__Materials provided__:
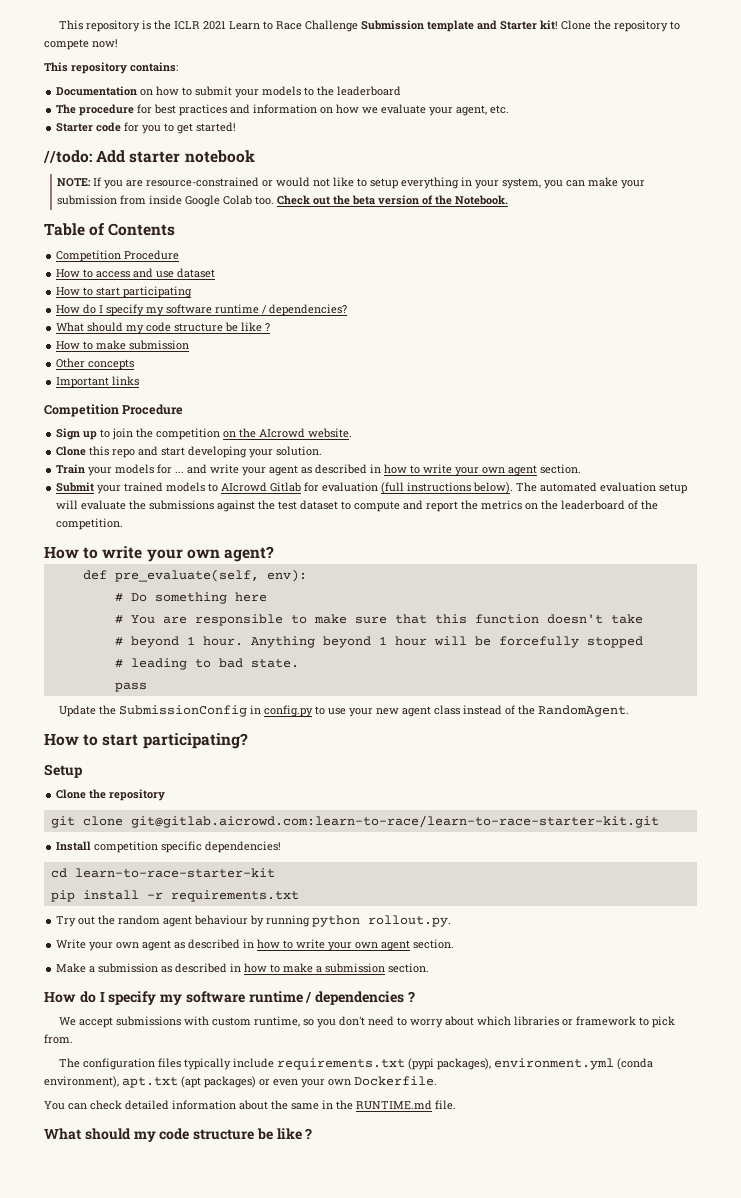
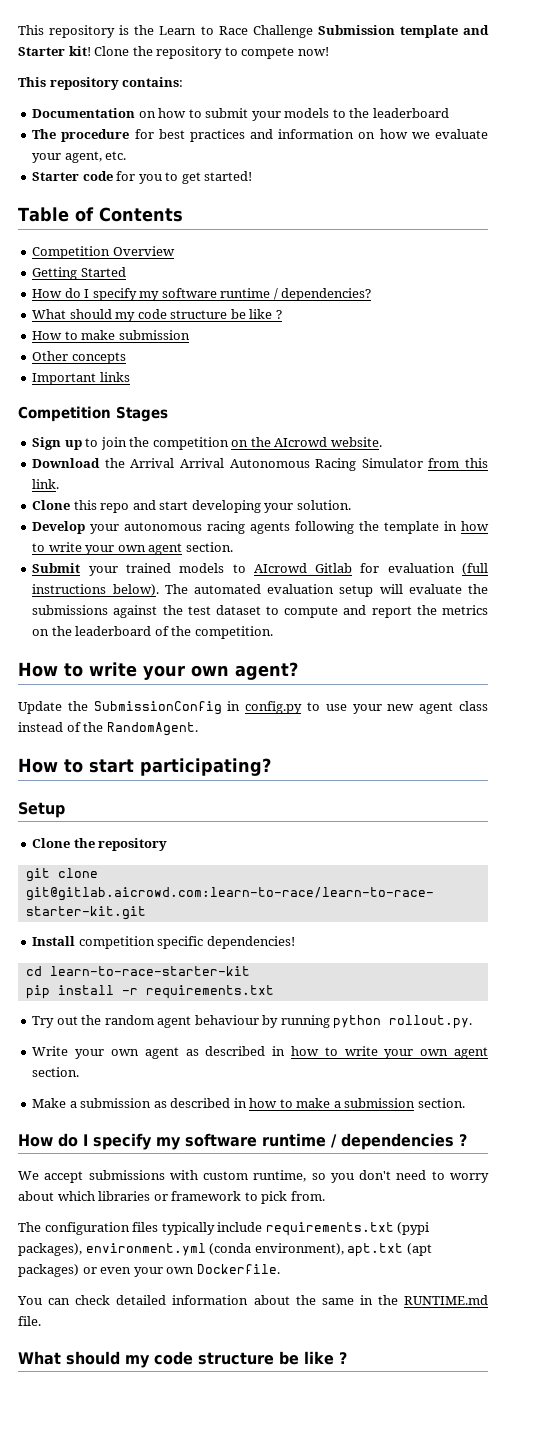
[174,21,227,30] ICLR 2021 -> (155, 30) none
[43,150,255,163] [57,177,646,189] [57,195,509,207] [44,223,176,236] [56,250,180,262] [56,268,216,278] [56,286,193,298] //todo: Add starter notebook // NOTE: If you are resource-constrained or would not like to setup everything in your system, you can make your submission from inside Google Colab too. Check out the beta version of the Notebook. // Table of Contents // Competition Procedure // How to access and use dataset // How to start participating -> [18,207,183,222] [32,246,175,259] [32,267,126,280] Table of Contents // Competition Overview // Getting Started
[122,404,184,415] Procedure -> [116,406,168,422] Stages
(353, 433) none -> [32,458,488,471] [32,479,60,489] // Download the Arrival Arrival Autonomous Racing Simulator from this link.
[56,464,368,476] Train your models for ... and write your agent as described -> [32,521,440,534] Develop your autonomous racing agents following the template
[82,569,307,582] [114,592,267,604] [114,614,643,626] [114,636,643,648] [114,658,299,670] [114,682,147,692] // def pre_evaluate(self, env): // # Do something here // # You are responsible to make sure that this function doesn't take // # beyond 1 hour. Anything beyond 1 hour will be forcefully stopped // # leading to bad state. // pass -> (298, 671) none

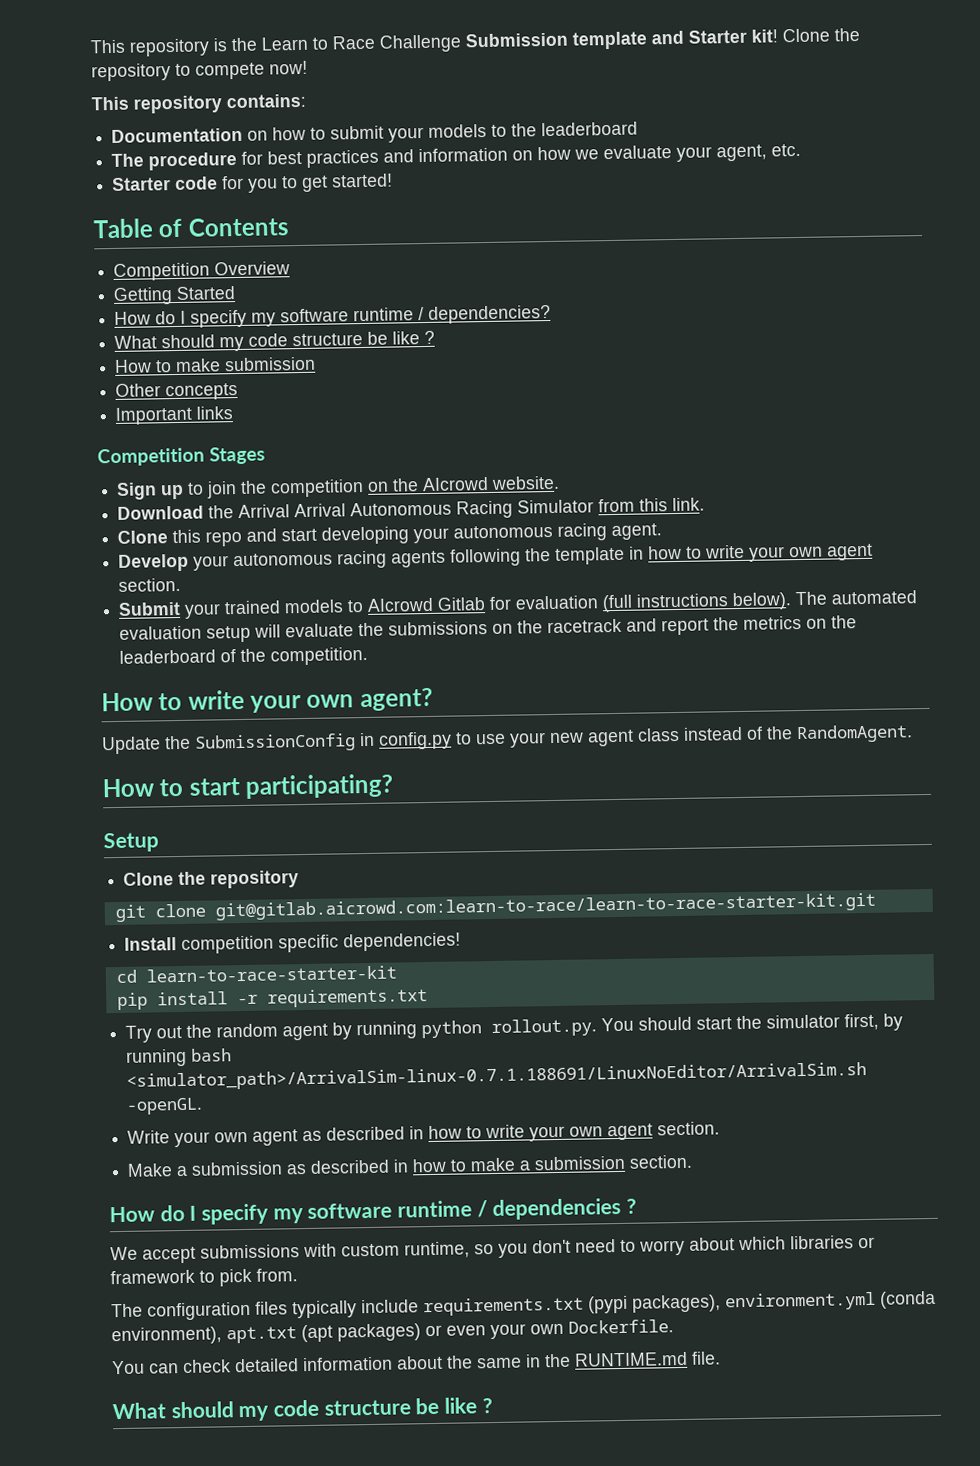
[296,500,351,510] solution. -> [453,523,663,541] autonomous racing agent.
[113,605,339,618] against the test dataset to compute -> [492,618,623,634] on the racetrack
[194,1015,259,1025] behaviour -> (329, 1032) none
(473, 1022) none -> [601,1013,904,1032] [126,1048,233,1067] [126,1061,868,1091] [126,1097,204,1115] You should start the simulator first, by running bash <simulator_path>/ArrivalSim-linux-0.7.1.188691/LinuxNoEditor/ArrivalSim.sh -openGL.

__Problem requirements__:
How many of the lines above include the string "agent"? Reply with the number by itself.

__Response to the exercise__:
2